*** RECORDS SUPPLIED ***

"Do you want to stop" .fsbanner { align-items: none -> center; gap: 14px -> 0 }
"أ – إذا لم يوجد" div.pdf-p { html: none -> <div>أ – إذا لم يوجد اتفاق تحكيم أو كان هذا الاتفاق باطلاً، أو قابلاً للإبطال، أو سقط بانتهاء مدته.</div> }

*** End of RECORDS SUPPLIED ***
*** RECORDS SUPPLIED ***

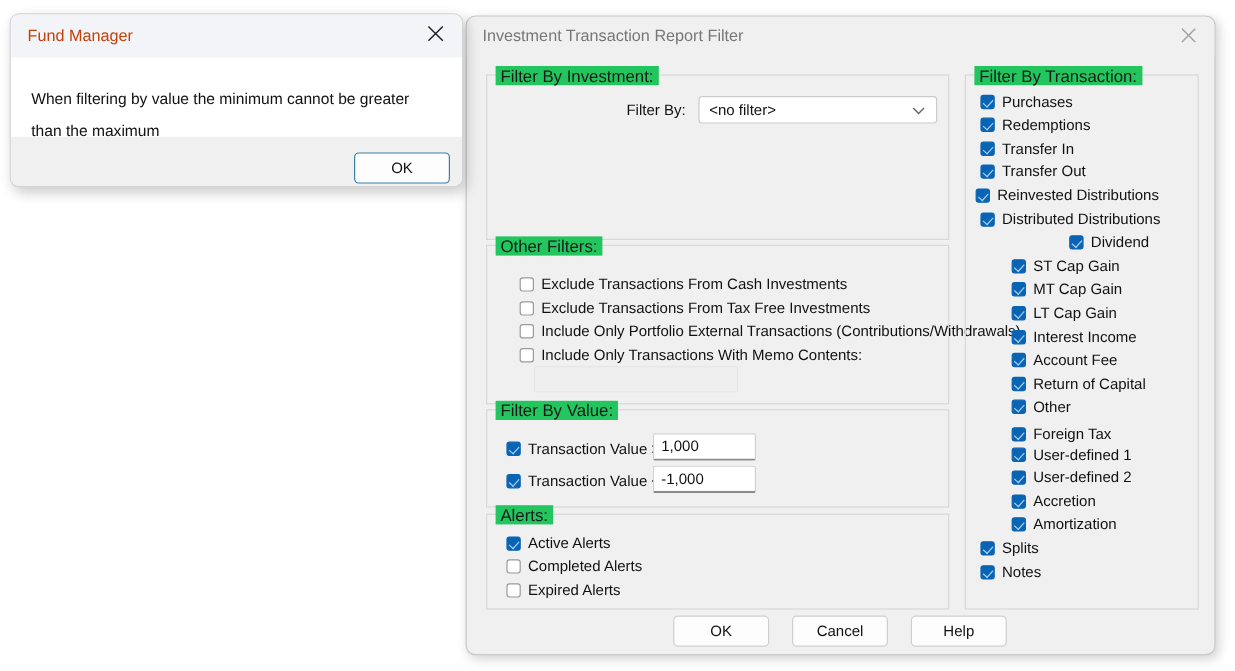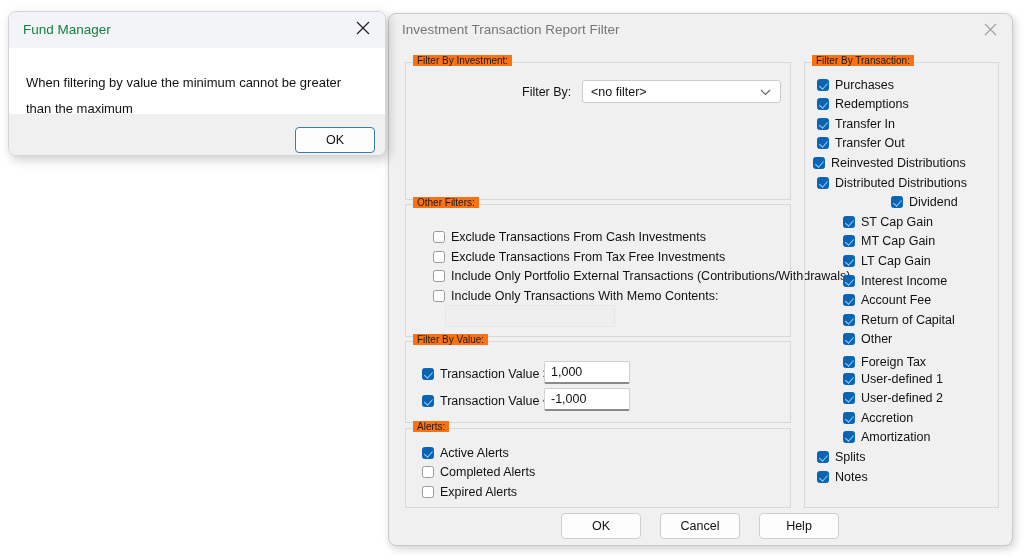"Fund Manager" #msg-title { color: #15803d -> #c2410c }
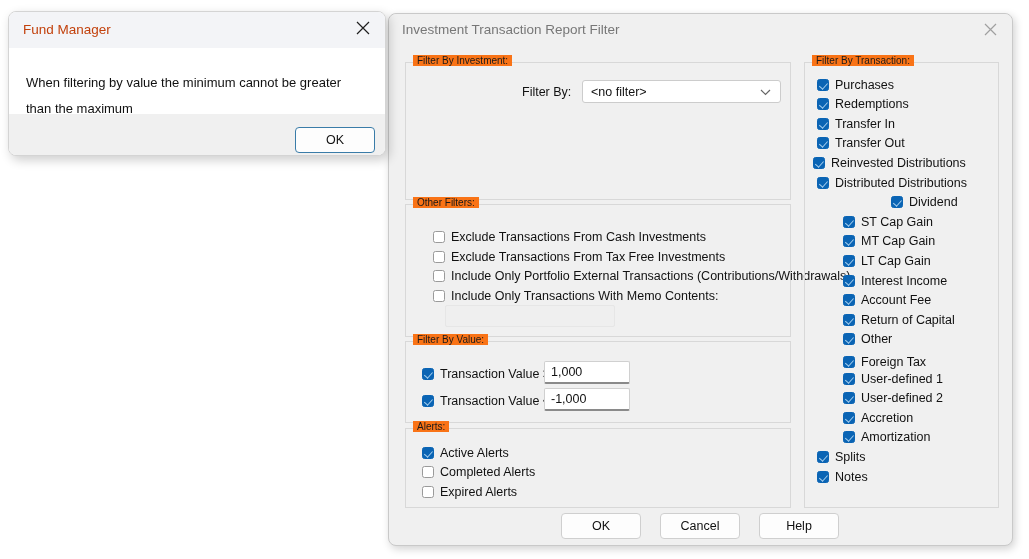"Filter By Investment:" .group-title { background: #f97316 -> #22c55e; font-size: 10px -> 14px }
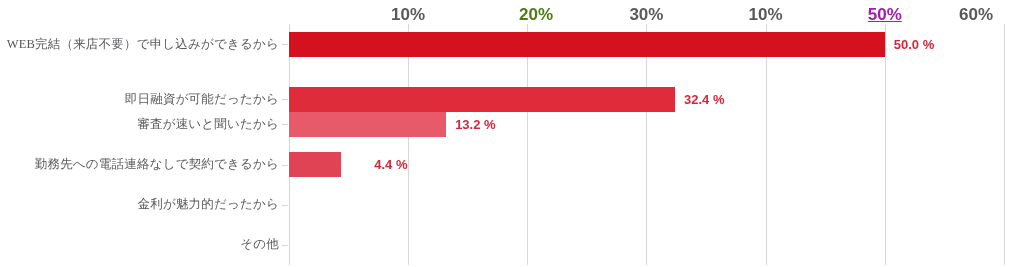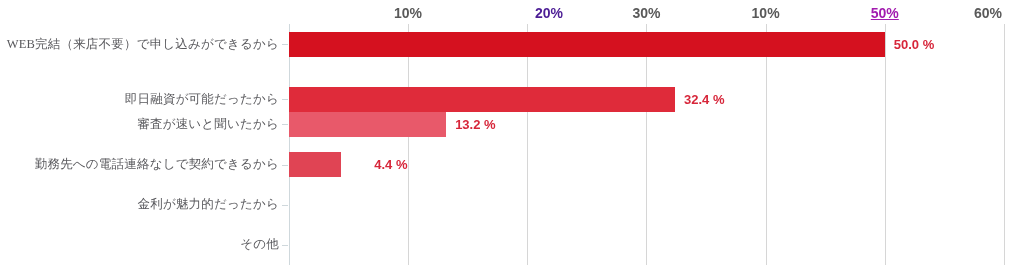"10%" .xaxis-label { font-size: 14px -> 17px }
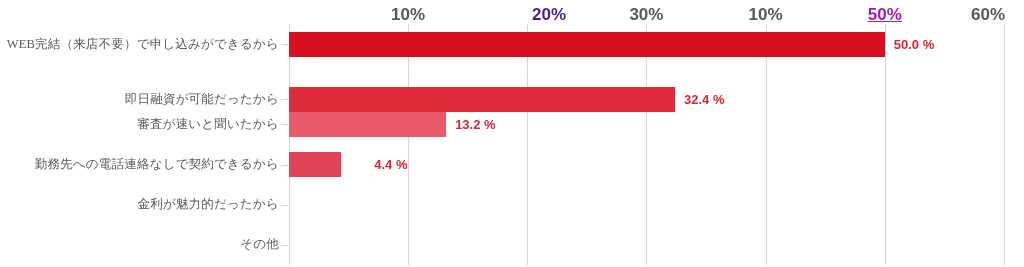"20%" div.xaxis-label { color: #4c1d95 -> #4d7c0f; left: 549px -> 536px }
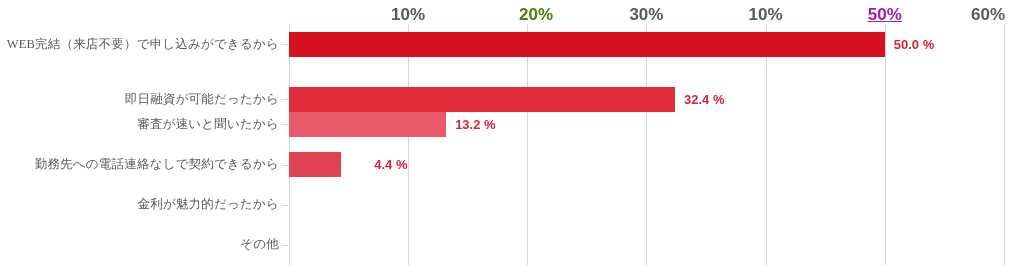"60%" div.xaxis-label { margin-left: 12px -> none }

*** End of RECORDS SUPPLIED ***
*** RECORDS SUPPLIED ***

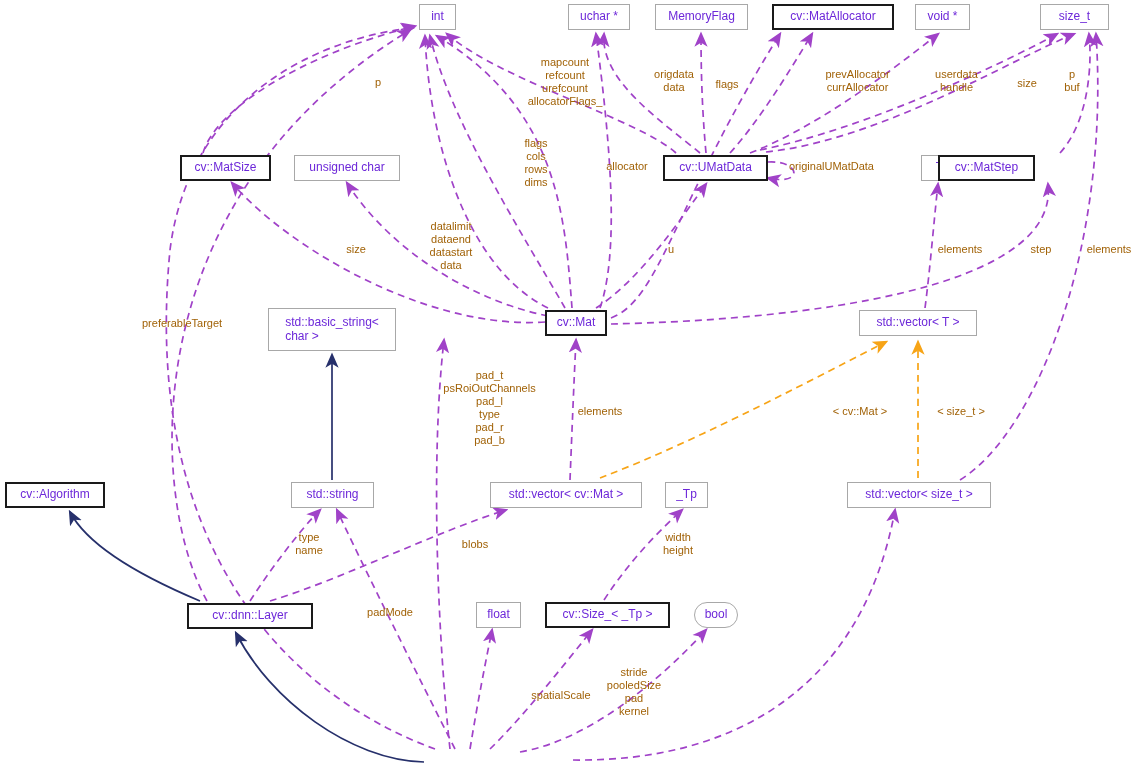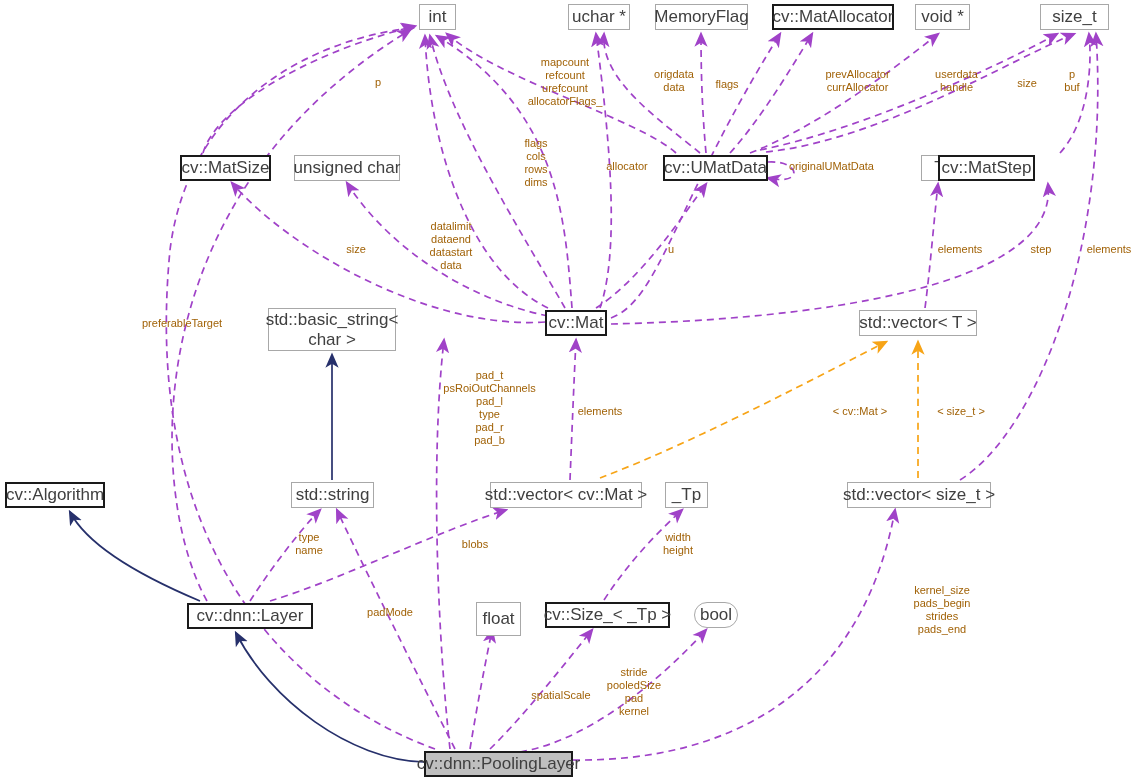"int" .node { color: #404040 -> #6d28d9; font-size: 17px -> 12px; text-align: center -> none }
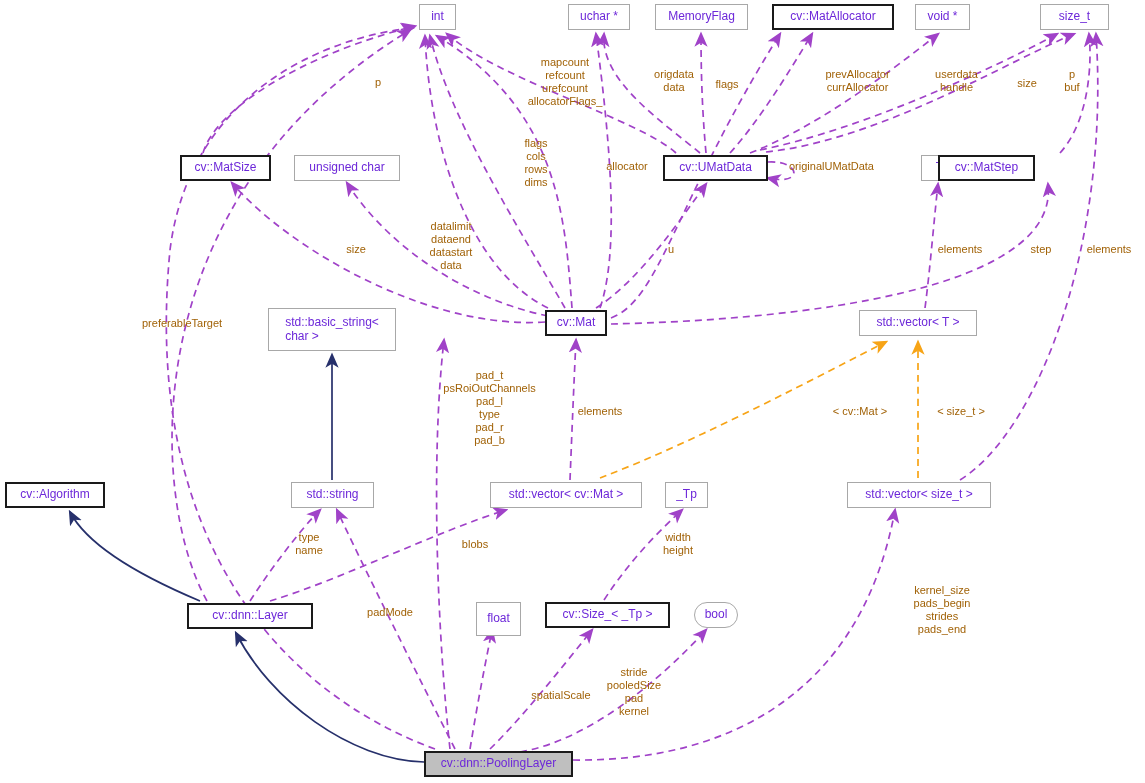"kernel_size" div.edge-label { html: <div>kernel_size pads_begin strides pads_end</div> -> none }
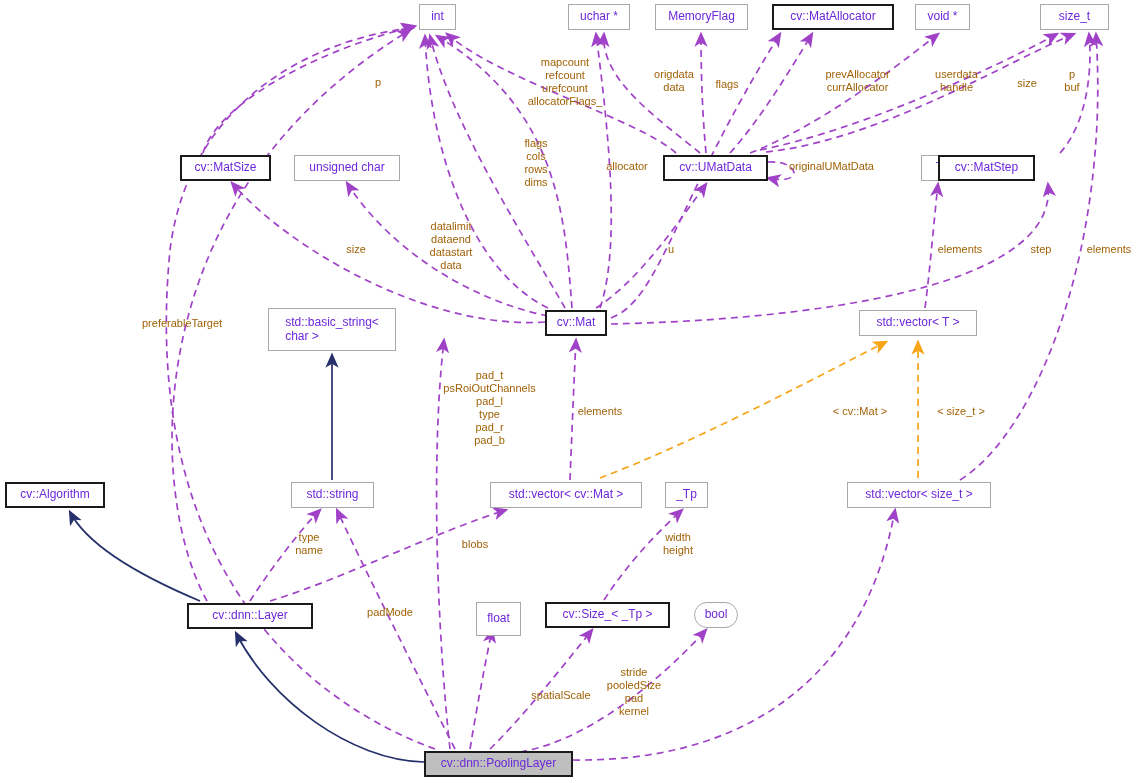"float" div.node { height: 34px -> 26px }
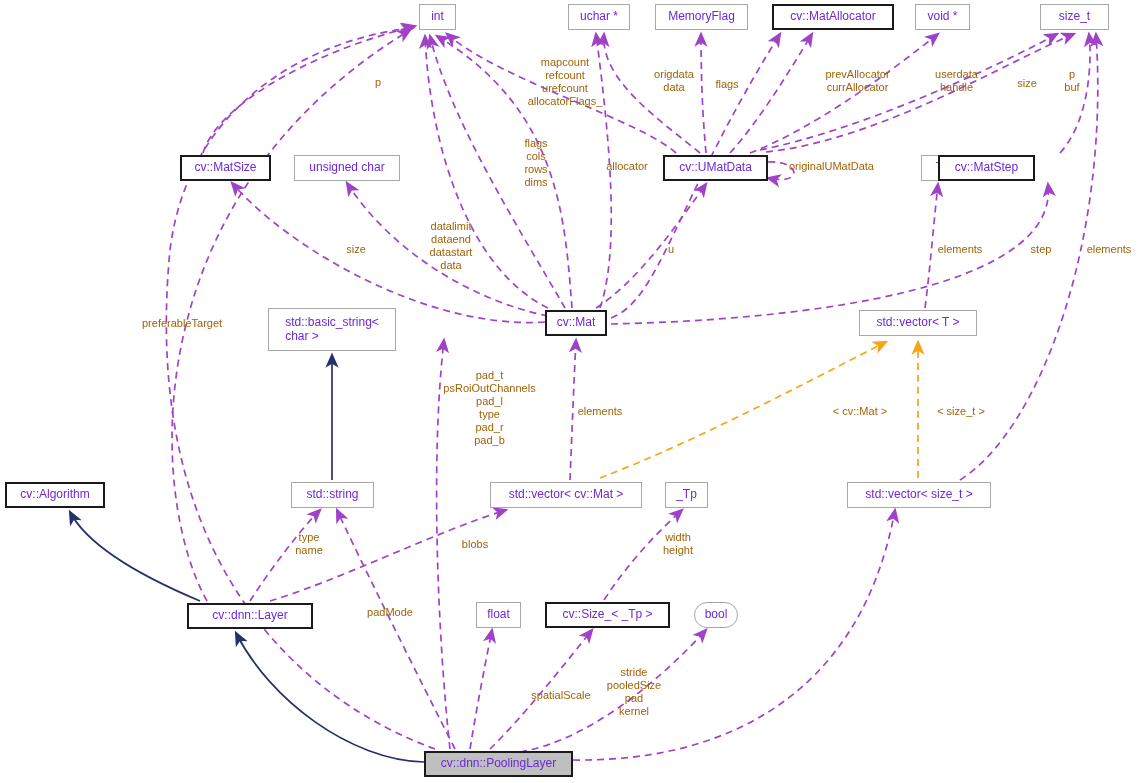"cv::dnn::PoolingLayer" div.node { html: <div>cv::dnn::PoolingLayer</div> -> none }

*** End of RECORDS SUPPLIED ***

**WHAT TO PRODUCE**
An exact copy of the lines above from the one with "height: 34px ->" up to and including the one with "html: <div>cv::dnn::PoolingLayer</div> ->" is required; reproduce only those lines, omitting all pictures.

**TASK RESPONSE**
"float" div.node { height: 34px -> 26px }
"cv::dnn::PoolingLayer" div.node { html: <div>cv::dnn::PoolingLayer</div> -> none }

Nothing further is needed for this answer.